### The input ###
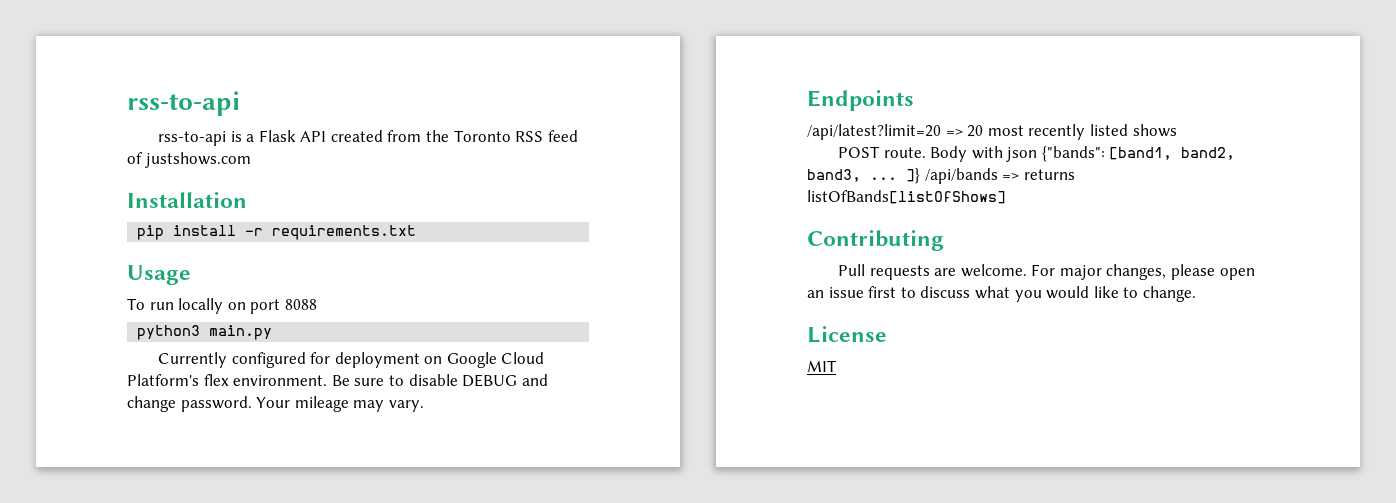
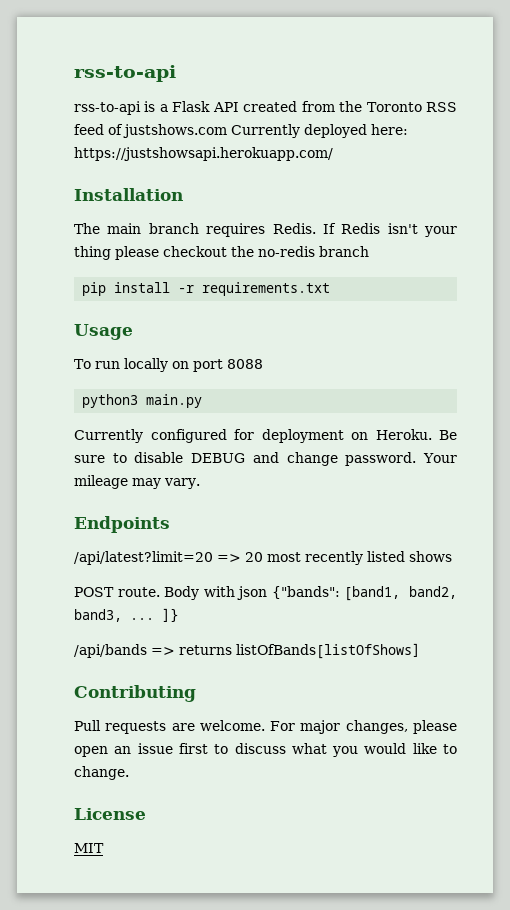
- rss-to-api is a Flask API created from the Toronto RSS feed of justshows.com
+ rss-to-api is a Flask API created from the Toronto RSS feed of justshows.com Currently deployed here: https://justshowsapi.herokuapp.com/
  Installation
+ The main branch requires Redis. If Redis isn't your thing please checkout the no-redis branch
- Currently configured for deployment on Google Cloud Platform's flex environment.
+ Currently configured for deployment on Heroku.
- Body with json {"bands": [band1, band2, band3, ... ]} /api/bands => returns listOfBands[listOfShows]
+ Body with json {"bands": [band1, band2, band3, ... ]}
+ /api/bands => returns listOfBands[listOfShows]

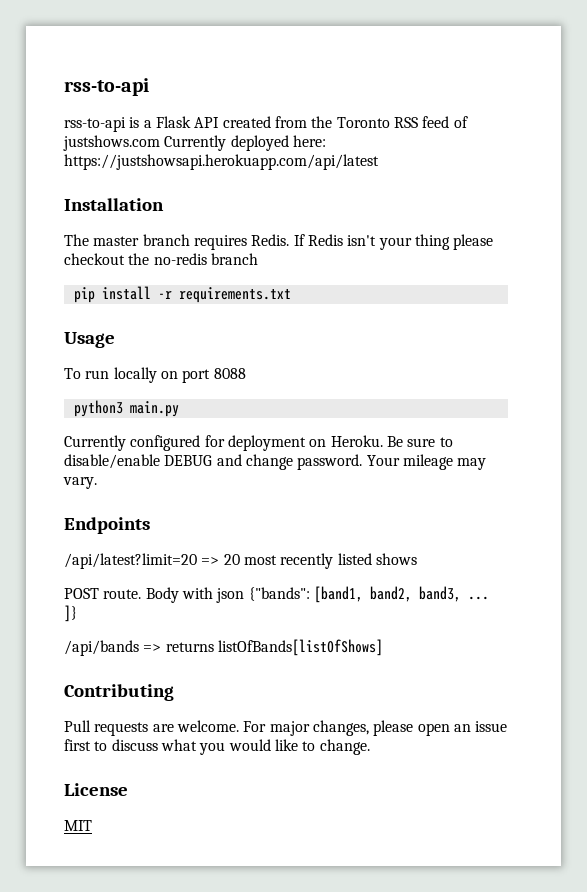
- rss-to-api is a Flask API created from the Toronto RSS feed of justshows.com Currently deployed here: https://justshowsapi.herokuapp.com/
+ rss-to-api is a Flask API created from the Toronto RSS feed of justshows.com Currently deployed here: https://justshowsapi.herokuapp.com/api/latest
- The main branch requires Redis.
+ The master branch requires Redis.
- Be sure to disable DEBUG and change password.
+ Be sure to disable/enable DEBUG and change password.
###
_The task_
Write out all of the data above exactly, without any of its pictures.

_Solution for this exercise_
- rss-to-api is a Flask API created from the Toronto RSS feed of justshows.com
+ rss-to-api is a Flask API created from the Toronto RSS feed of justshows.com Currently deployed here: https://justshowsapi.herokuapp.com/
  Installation
+ The main branch requires Redis. If Redis isn't your thing please checkout the no-redis branch
- Currently configured for deployment on Google Cloud Platform's flex environment.
+ Currently configured for deployment on Heroku.
- Body with json {"bands": [band1, band2, band3, ... ]} /api/bands => returns listOfBands[listOfShows]
+ Body with json {"bands": [band1, band2, band3, ... ]}
+ /api/bands => returns listOfBands[listOfShows]

- rss-to-api is a Flask API created from the Toronto RSS feed of justshows.com Currently deployed here: https://justshowsapi.herokuapp.com/
+ rss-to-api is a Flask API created from the Toronto RSS feed of justshows.com Currently deployed here: https://justshowsapi.herokuapp.com/api/latest
- The main branch requires Redis.
+ The master branch requires Redis.
- Be sure to disable DEBUG and change password.
+ Be sure to disable/enable DEBUG and change password.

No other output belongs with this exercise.